The diagonal(space) connecting the 2 opposite vertices of a rectangular parallelepiped is $\sqrt{73}$. Prove that if the squares of the edges of the parallelepiped are integers, then its volume can't exceed 120 units
I tried using AM-GM and I did get the answer. However, I was wondering how we could utilize the fact that squares of all sides are integers here.
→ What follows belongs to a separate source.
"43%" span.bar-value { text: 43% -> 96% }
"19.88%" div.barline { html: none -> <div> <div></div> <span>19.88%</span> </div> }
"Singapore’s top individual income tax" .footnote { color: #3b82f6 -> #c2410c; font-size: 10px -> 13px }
Any other solutions for this?
P.S.- This was given as a combinatorial problem, hence any proofs involving the same would be appreciated
If the edges are $a,b,c$, then: $$a^2+b^2+c^2=73.$$ Using AM-GM: $$a^2+b^2+c^2\ge 3\sqrt[3]{(abc)^2} \Rightarrow abc\le \left(\frac{73}{3}\right)^{\frac32}\approx 120.03,$$ equality occurs for $a=b=c=\sqrt{\frac{73}{3}}\approx 4.93$.
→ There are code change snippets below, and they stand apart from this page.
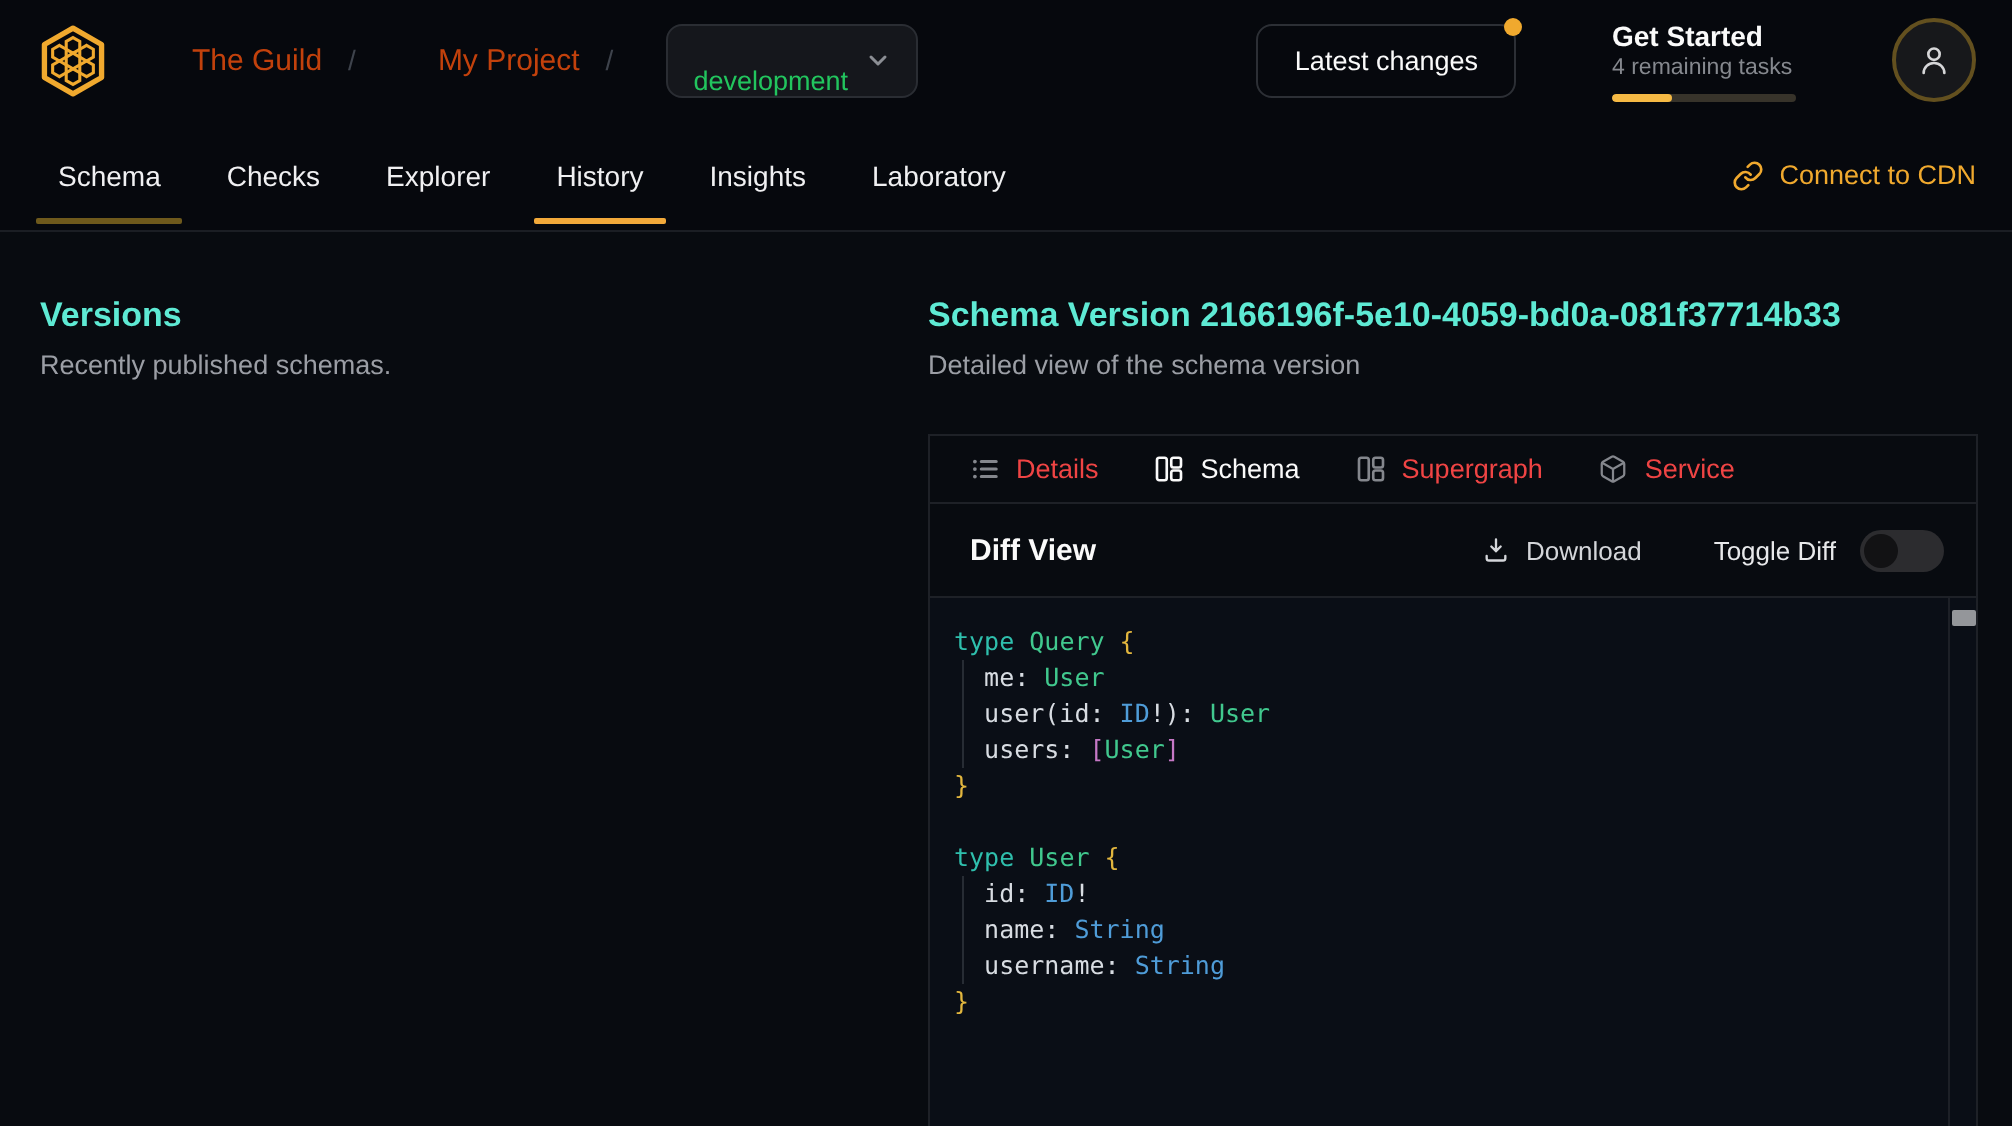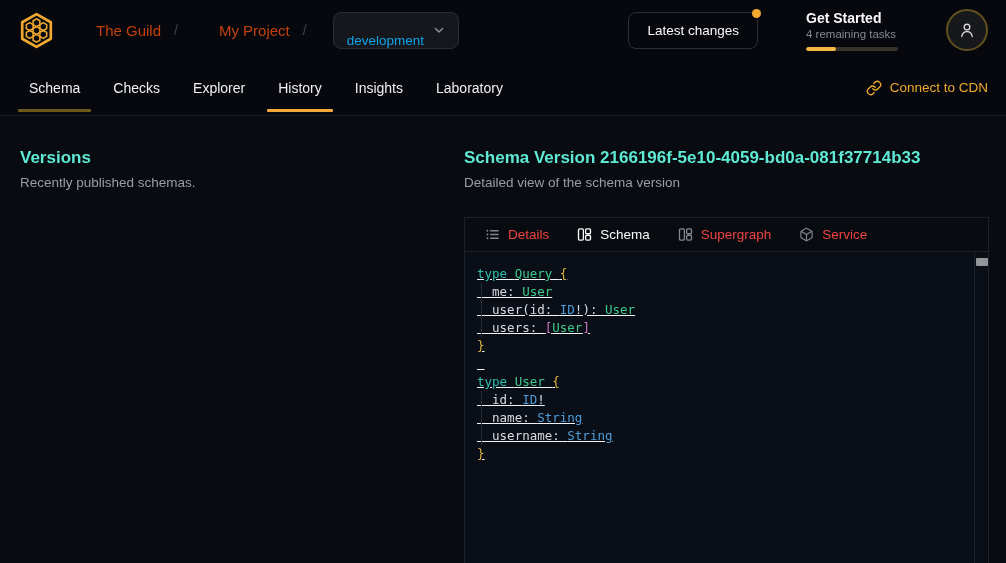"development" .target-btn span { color: #0ea5e9 -> #22c55e }
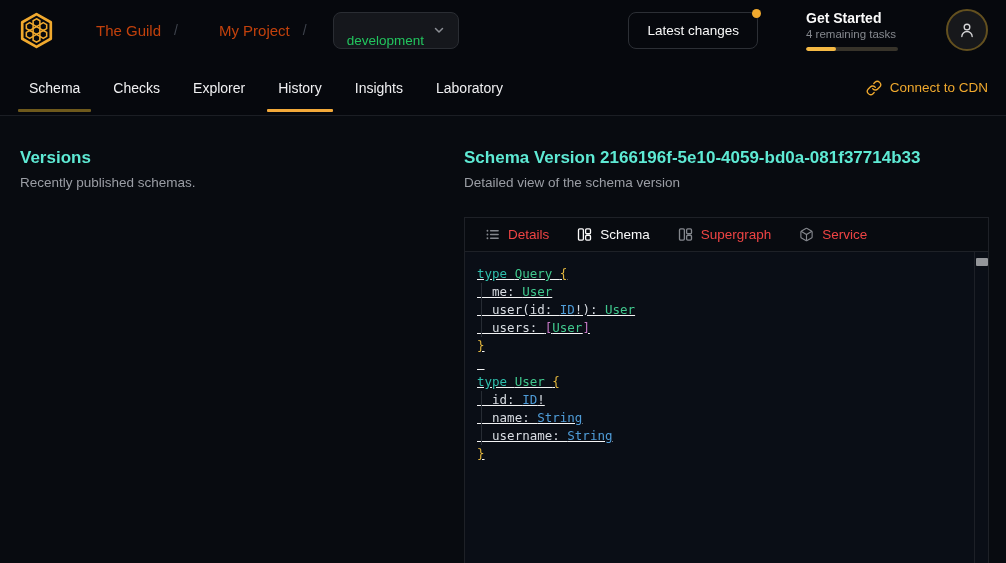"Diff View" div.diff-header { html: none -> <div> <span>Diff View</span> <div> <svg> <path></path> <path></path> </svg> <span>Download</span> </div> <div> <span>Toggle Diff</span> <div> <div></div> </div> </div> </div> }
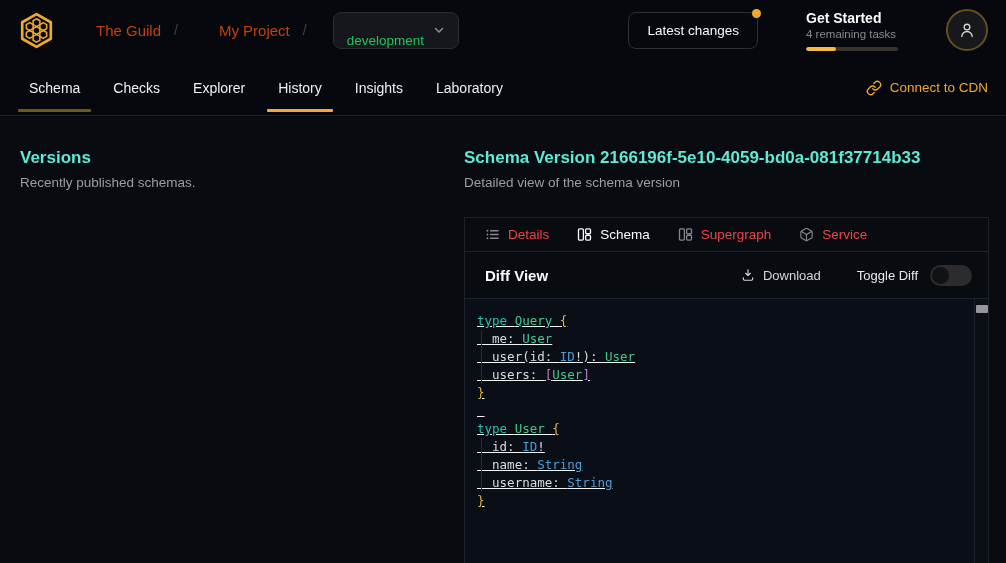"type Query {" .code-line { text-decoration: underline -> none }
However, the equation does not have a solution over positive integers, because the possible square numbers are: $$a^2,b^2,c^2=\{1,4,9,16,25,36,49,64\}.$$ The sum of any triple numbers is not equal to $73$.
There are two cases: 1) one number is odd; 2) all three are odd.
Case 1:
$a=\{1,9,25,49\}$. Then $b,c\equiv 0\pmod 4$. No solution.
Case 2:
$a,b,c=\{1,9,25,49\}$. No solution.
Question: Is the original problem stated correctly?